I think I'm getting closer to purging them however, because I emotionally I'm coming around to the idea of the joy of releasing them back to the Universe. I imagine one of the children from one of the poorer families that buy from the Church thrift shop actually wearing it, and I also visualize in my head the joy of this good find by their mother--in much the same way I was so joyful to find things at thrift stores that I needed but couldn't afford when the kids were young. When I do this visualization, it seems like a crime to not give them away.

Iris Lily: I had the same experience with a couch that was past its prime but it was comfy, and it was right next to the piano. When I would play the piano, my dog Laddie (now deceased) would stroll in, climb up on the couch, and lay his head on the arm right by the keys of the piano. He was the only one who liked to hear me play! (Of course, being a horrible player, it was great to have such a non-judgemental audience as well). When it was time to get rid of the couch I had real emotional resistance. Part of it was that it seemed a shame to just throw it out because its "bones" were good. It was one of those times when you say to yourself, "well, I could just reupholster it" and of course I would say that and it would never have happened.

As I've said in these posts before, my own mother, through a series of unfortunate events in her life, wound up dying with a bag of clothes that we gave to Goodwill, and a box of mementos that my brother has in his house. I would love to make my passing that easy for my kids, but I think it would take a natural disaster.

jania
1-30-12, 9:52am
Thanks for your honesty in this post Cathy. Sometimes we might understand things intellectually, but emotions can be stronger. If you continue to give things away I wish you the best in relaxing into it. You might consider giving yourself a break, getting a few things out at a time, perhaps it won't be as hurtful. And remember, no one is making you get rid of anything, it is your decision and you can stop at any time.

CathyA
1-30-12, 9:54am
catherine.......I like that......"releasing them back to the Universe"! I'm into mental imagery, and I really like that notion! Thinking that will help.

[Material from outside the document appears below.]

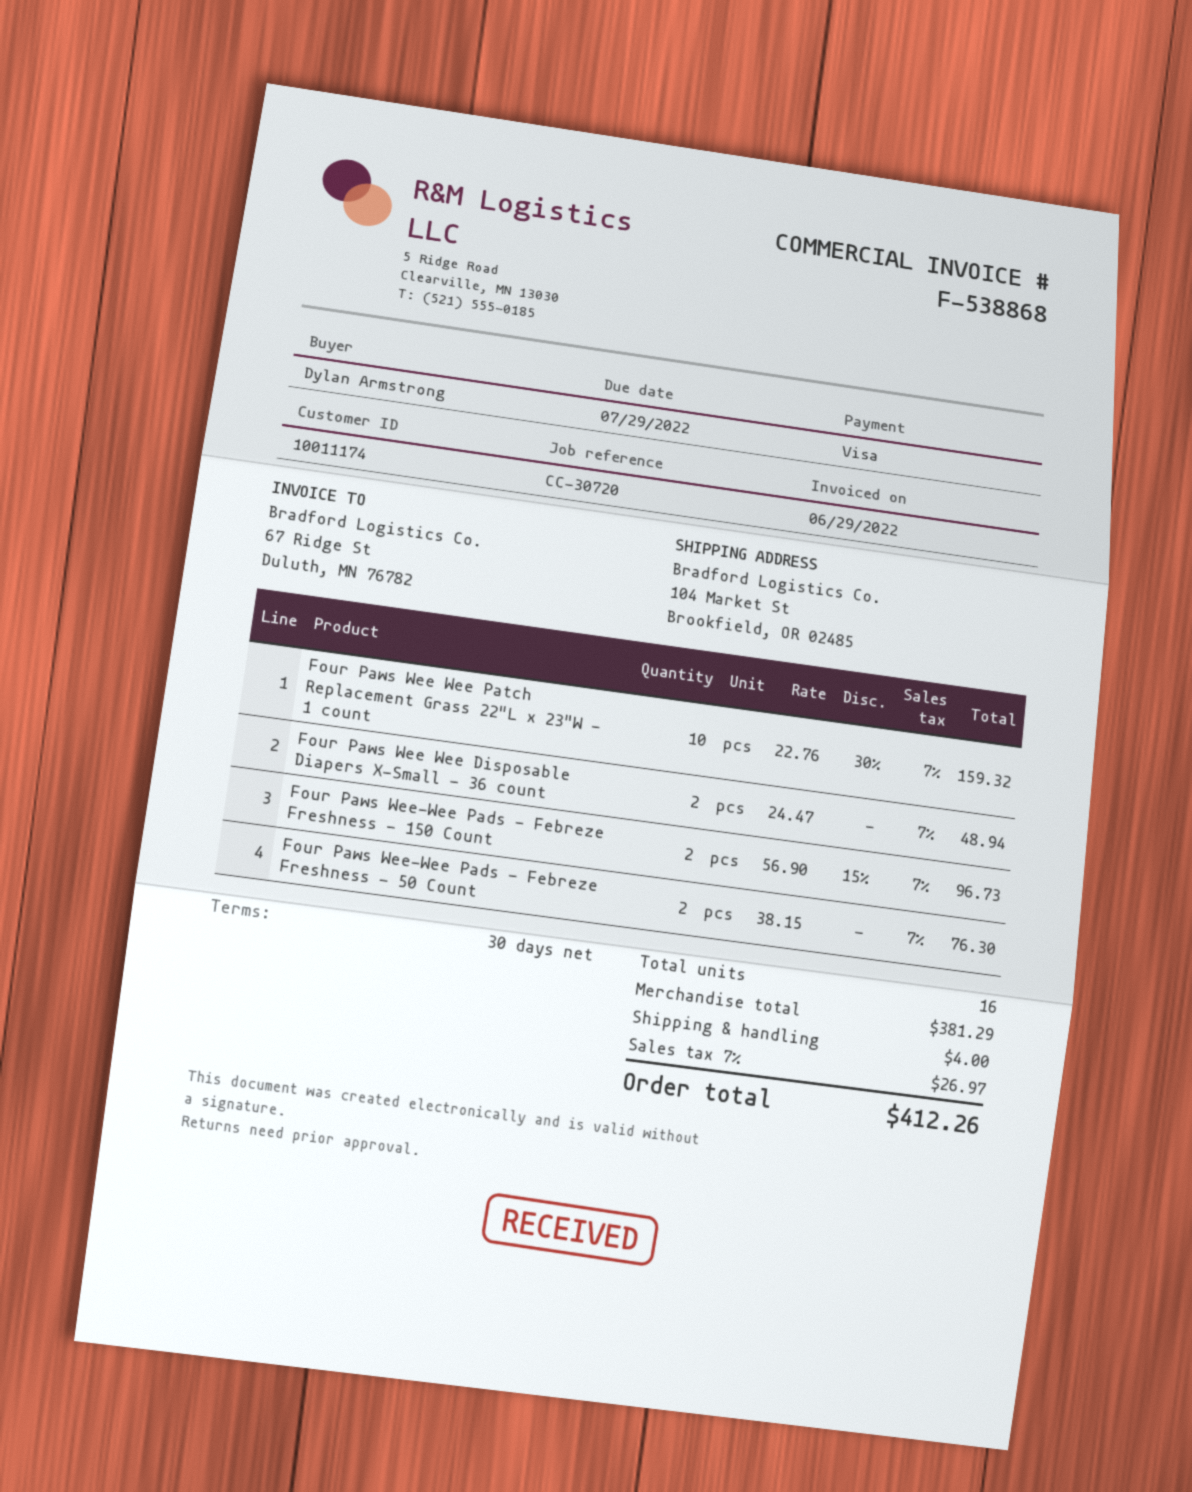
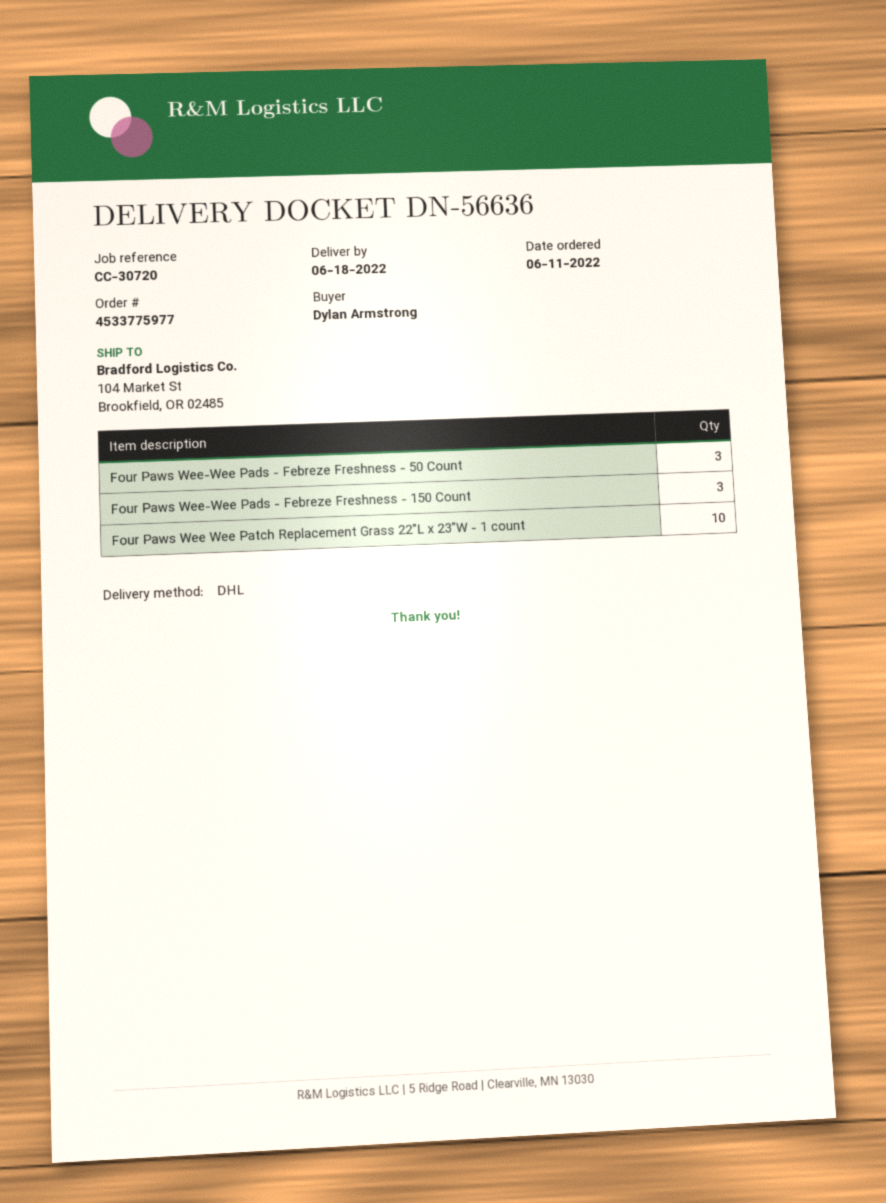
Four Paws Wee Wee Disposable Diapers X-Small - 36 count: 2 -> none
Four Paws Wee-Wee Pads - Febreze Freshness - 150 Count: 2 -> 3
Four Paws Wee-Wee Pads - Febreze Freshness - 50 Count: 2 -> 3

Well, I cried Uncle over the one shirt I was talking about and went back and got it. I took 3 bags of kids' stuff to the place at the same time, so I feel like I am making progress. Between today and last Friday, I've taken about 7 bags of stuff. But there always seems to be one item I have to grab out of the bags and bring home. Its a silly thing I do. I don't know why I do it. But I figure as long as I keep cleaning out......even though I have to bring one item back home, I'm still doing okay.
This cleaning out has really taken a toll on me emotionally...........but I'll get over it. On the flip side, its great to have more open spaces.